Signaling deep displeasure, Justice Sotomayor summarized her dissent from the bench, an unusual move that happens perhaps three times a term. She said the initiative put minorities to a burden not faced by other college applicants. Athletes, children of alumni and students from underrepresented parts of the state, she said, remained free to try to persuade university officials to give their applications special weight. “The one and only policy a Michigan citizen may not seek through this long-established process,” she wrote, “is a race-sensitive admissions policy.” That difference, she said, violates the Constitution’s equal protection clause.

“The Constitution does not protect racial minorities from political defeat,” she wrote. “But neither does it give the majority free rein to erect selective barriers against racial minorities.” Justice Ruth Bader Ginsburg joined the dissent.

Then it got nasty:

Justice Sotomayor seemed to mock one of Chief Justice Roberts’s most memorable lines. In a 2007 decision that limited the use of race to achieve integration in public school systems, he wrote, “The way to stop discrimination on the basis of race is to stop discriminating on the basis of race.”

Justice Sotomayor recast the line. “The way to stop discrimination on the basis of race,” she wrote, “is to speak openly and candidly on the subject of race, and to apply the Constitution with eyes open to the unfortunate effects of centuries of racial discrimination.”

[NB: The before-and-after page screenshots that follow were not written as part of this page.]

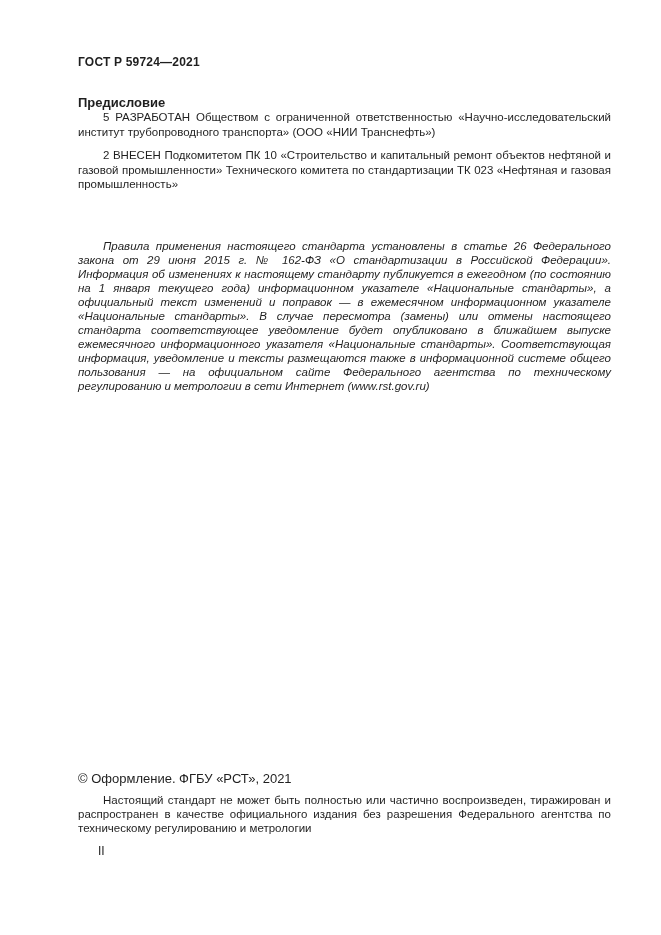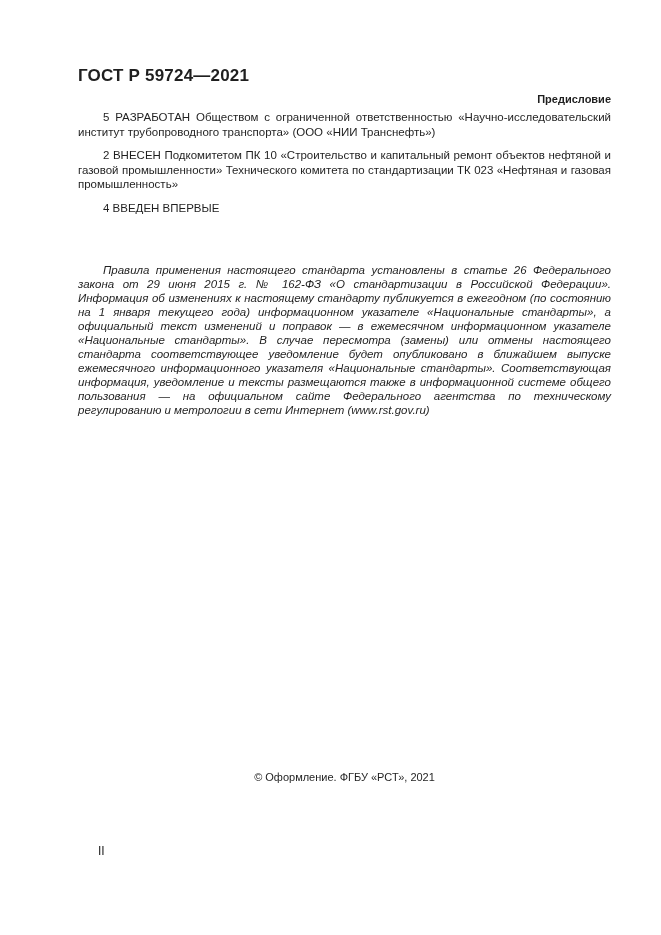"ГОСТ Р 59724—2021" .doc-code { font-size: 17px -> 12px; top: 66px -> 55px }
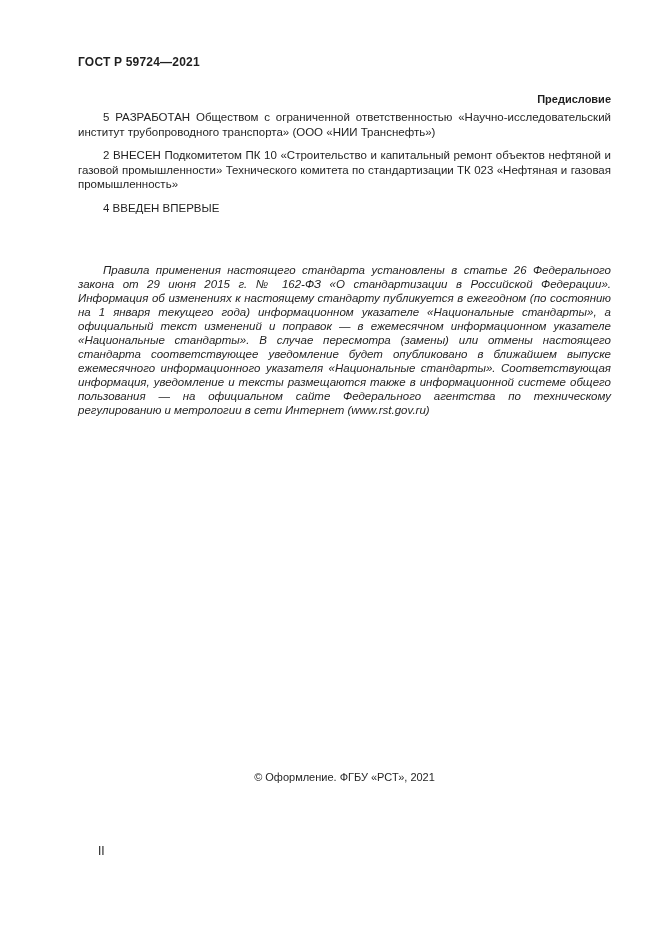"Предисловие" .page-title { font-size: 11px -> 13px; text-align: right -> left }
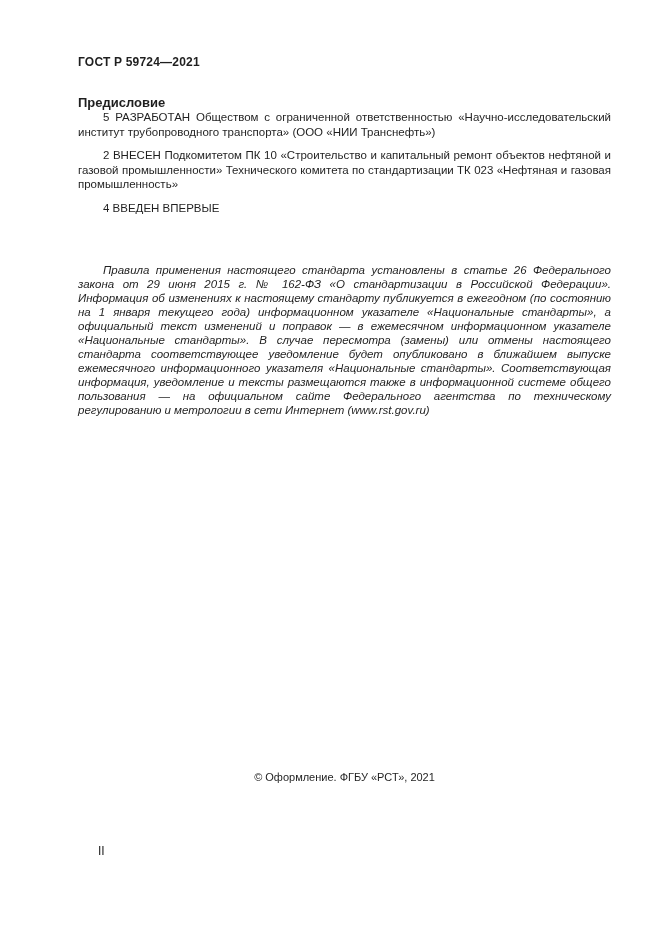"4 ВВЕДЕН ВПЕРВЫЕ" p { html: <p>4 ВВЕДЕН ВПЕРВЫЕ</p> -> none }
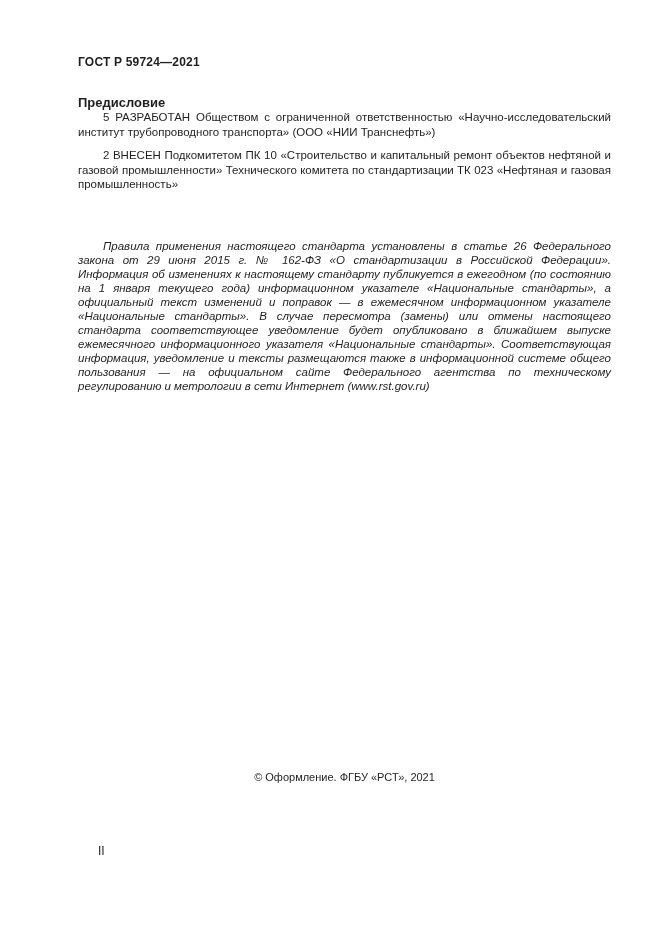"© Оформление. ФГБУ «РСТ», 2021" .copyright { font-size: 11px -> 13px; text-align: center -> left }
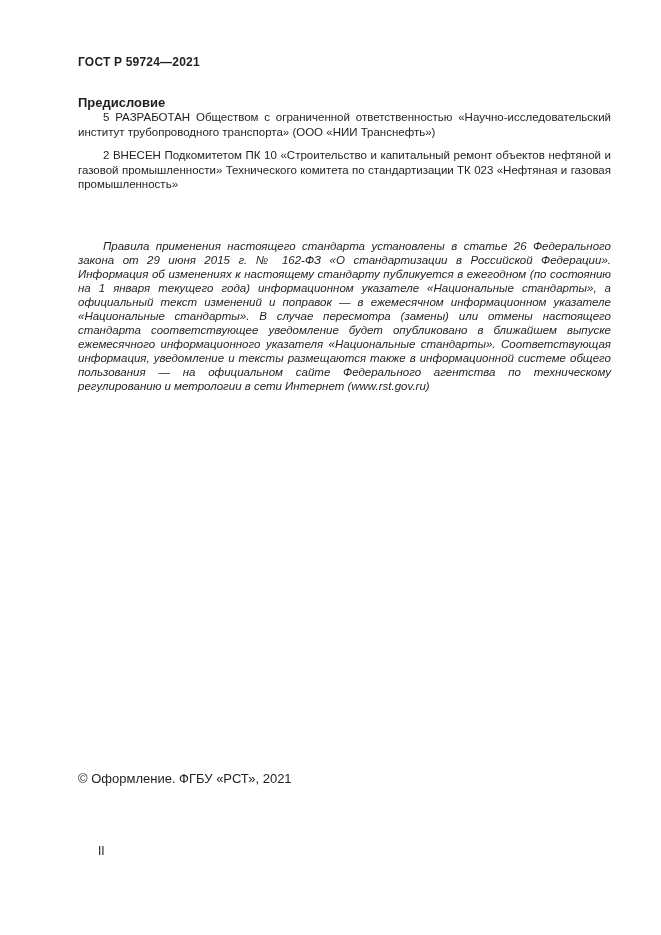"Настоящий стандарт не может быть" p.reproduction-notice { html: none -> <p>Настоящий стандарт не может быть полностью или частично воспроизведен, тиражирован и распространен в качестве официального издания без разрешения Федерального агентства по техническому регулированию и метрологии</p> }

In your face, Justice Roberts! Yes, this was an argument about who gets to resolve these issues, not about the issues themselves, but she didn’t see it that way, and the Washington Monthly’s Ed Kilgore tries to step back a bit:

In the long and torturous line of judicial precedents governing affirmative action, it’s not clear whether today’s 6-2 SCOTUS decision in Schuette v. Coalition to Defend Affirmative Action will be considered much more than a footnote. It held that a Michigan voter initiative placing a ban on racial preferences in college admissions did not itself violate the U.S. Constitution by creating a disproportionate burden for those favoring race-based admissions criteria. The 9th Circuit earlier reached the same conclusion with respect to a voter ban on affirmative action policies in California; the 6th Circuit narrowly ruled otherwise in a Michigan case.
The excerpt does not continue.